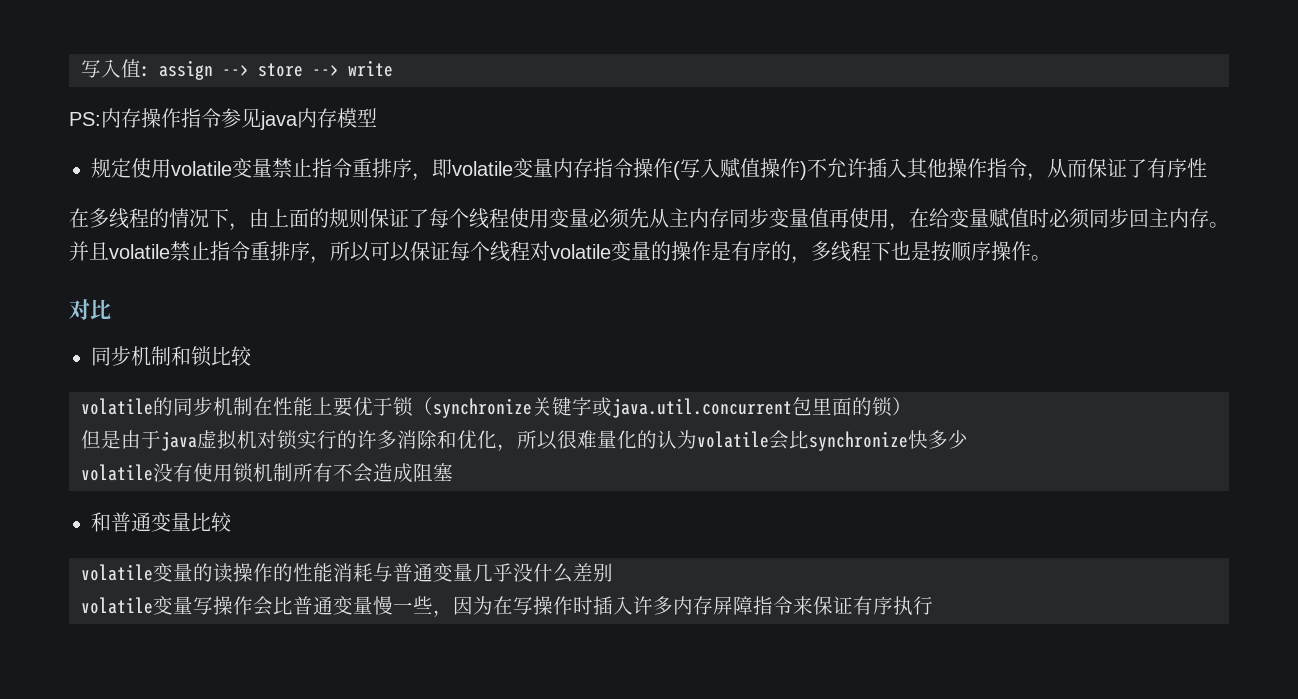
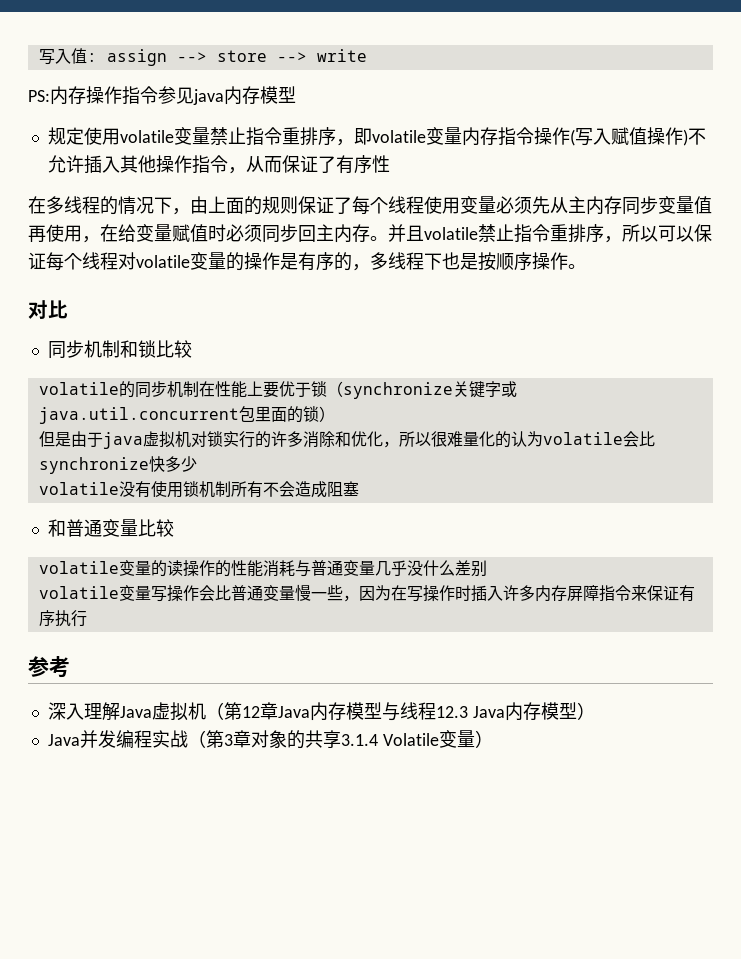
+ 参考
+ 深入理解Java虚拟机（第12章Java内存模型与线程12.3 Java内存模型）
+ Java并发编程实战（第3章对象的共享3.1.4 Volatile变量）

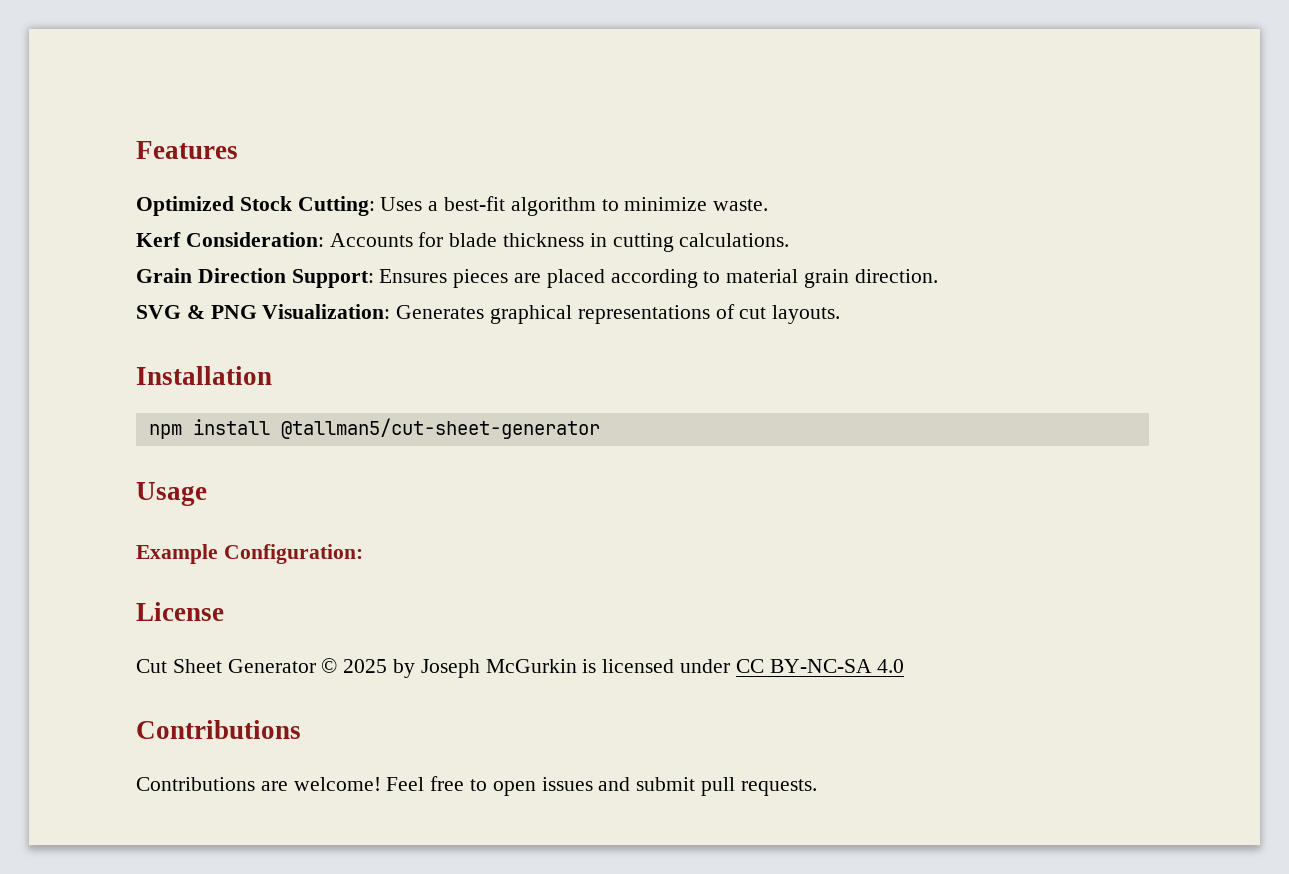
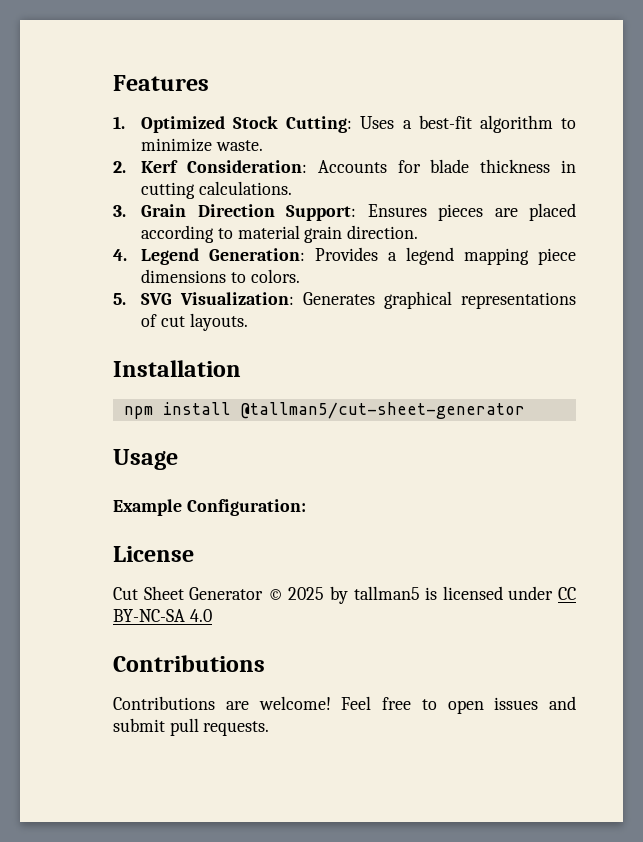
- Optimized Stock Cutting: Uses a best-fit algorithm to minimize waste.
+ 1. Optimized Stock Cutting: Uses a best-fit algorithm to minimize waste.
- Kerf Consideration: Accounts for blade thickness in cutting calculations.
+ 2. Kerf Consideration: Accounts for blade thickness in cutting calculations.
- Grain Direction Support: Ensures pieces are placed according to material grain direction.
+ 3. Grain Direction Support: Ensures pieces are placed according to material grain direction.
- SVG & PNG Visualization: Generates graphical representations of cut layouts.
+ 4. Legend Generation: Provides a legend mapping piece dimensions to colors.
+ 5. SVG Visualization: Generates graphical representations of cut layouts.
- Cut Sheet Generator © 2025 by Joseph McGurkin is licensed under CC BY-NC-SA 4.0
+ Cut Sheet Generator © 2025 by tallman5 is licensed under CC BY-NC-SA 4.0

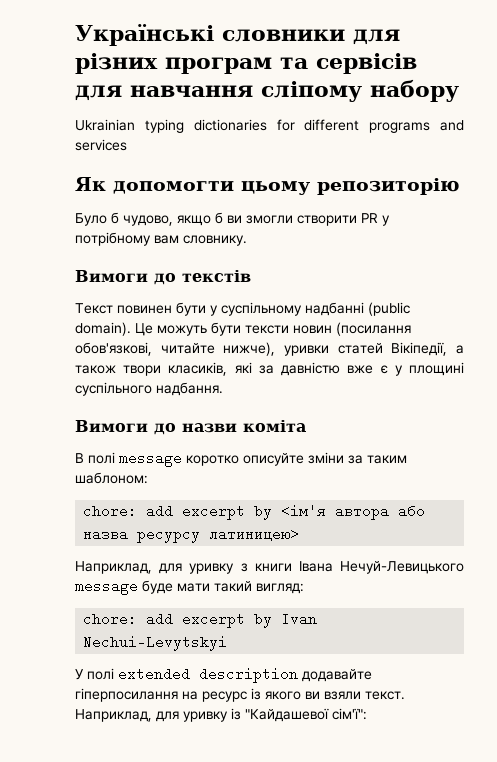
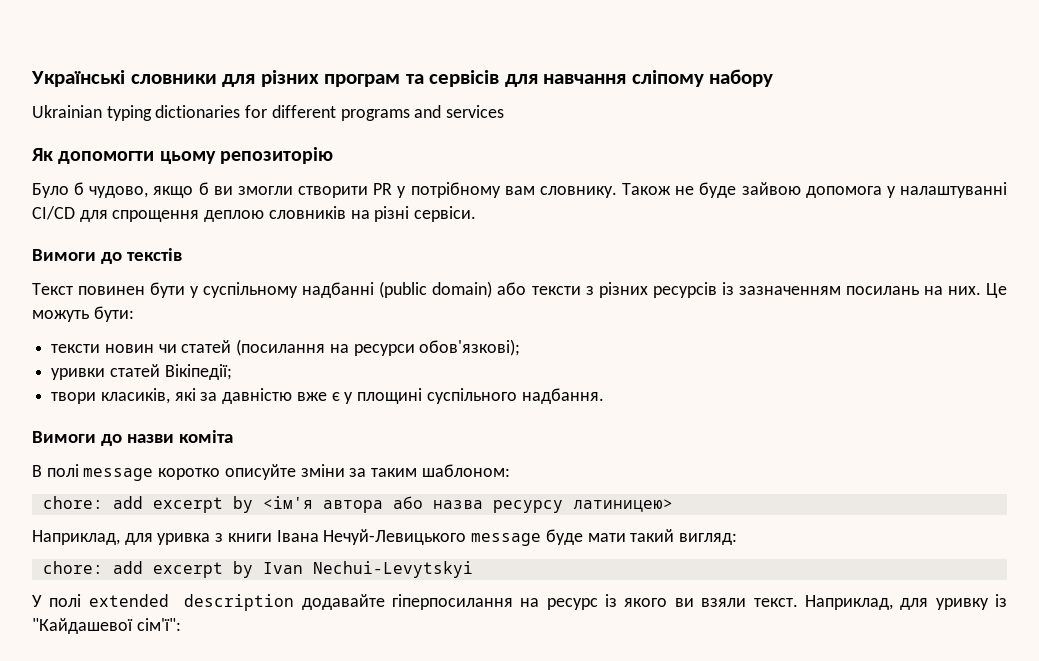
+ Також не буде зайвою допомога у налаштуванні CI/CD для спрощення деплою словників на різні сервіси.
- Текст повинен бути у суспільному надбанні (public domain).
+ Текст повинен бути у суспільному надбанні (public domain) або тексти з різних ресурсів із зазначенням посилань на них.
- Це можуть бути тексти новин (посилання обов'язкові, читайте нижче), уривки статей Вікіпедії, а також твори класиків, які за давністю вже є у площині суспільного надбання.
+ Це можуть бути:
+ тексти новин чи статей (посилання на ресурси обов'язкові);
+ уривки статей Вікіпедії;
+ твори класиків, які за давністю вже є у площині суспільного надбання.
- Наприклад, для уривку з книги Івана Нечуй-Левицького message буде мати такий вигляд:
+ Наприклад, для уривка з книги Івана Нечуй-Левицького message буде мати такий вигляд:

# # # # #

◆ Work instruction
In the records above, find the line containing "- Cut Sheet", then write out exactly that line and every later one through the last, omitting pictures.

◆ Result of this task
- Cut Sheet Generator © 2025 by Joseph McGurkin is licensed under CC BY-NC-SA 4.0
+ Cut Sheet Generator © 2025 by tallman5 is licensed under CC BY-NC-SA 4.0

+ Також не буде зайвою допомога у налаштуванні CI/CD для спрощення деплою словників на різні сервіси.
- Текст повинен бути у суспільному надбанні (public domain).
+ Текст повинен бути у суспільному надбанні (public domain) або тексти з різних ресурсів із зазначенням посилань на них.
- Це можуть бути тексти новин (посилання обов'язкові, читайте нижче), уривки статей Вікіпедії, а також твори класиків, які за давністю вже є у площині суспільного надбання.
+ Це можуть бути:
+ тексти новин чи статей (посилання на ресурси обов'язкові);
+ уривки статей Вікіпедії;
+ твори класиків, які за давністю вже є у площині суспільного надбання.
- Наприклад, для уривку з книги Івана Нечуй-Левицького message буде мати такий вигляд:
+ Наприклад, для уривка з книги Івана Нечуй-Левицького message буде мати такий вигляд:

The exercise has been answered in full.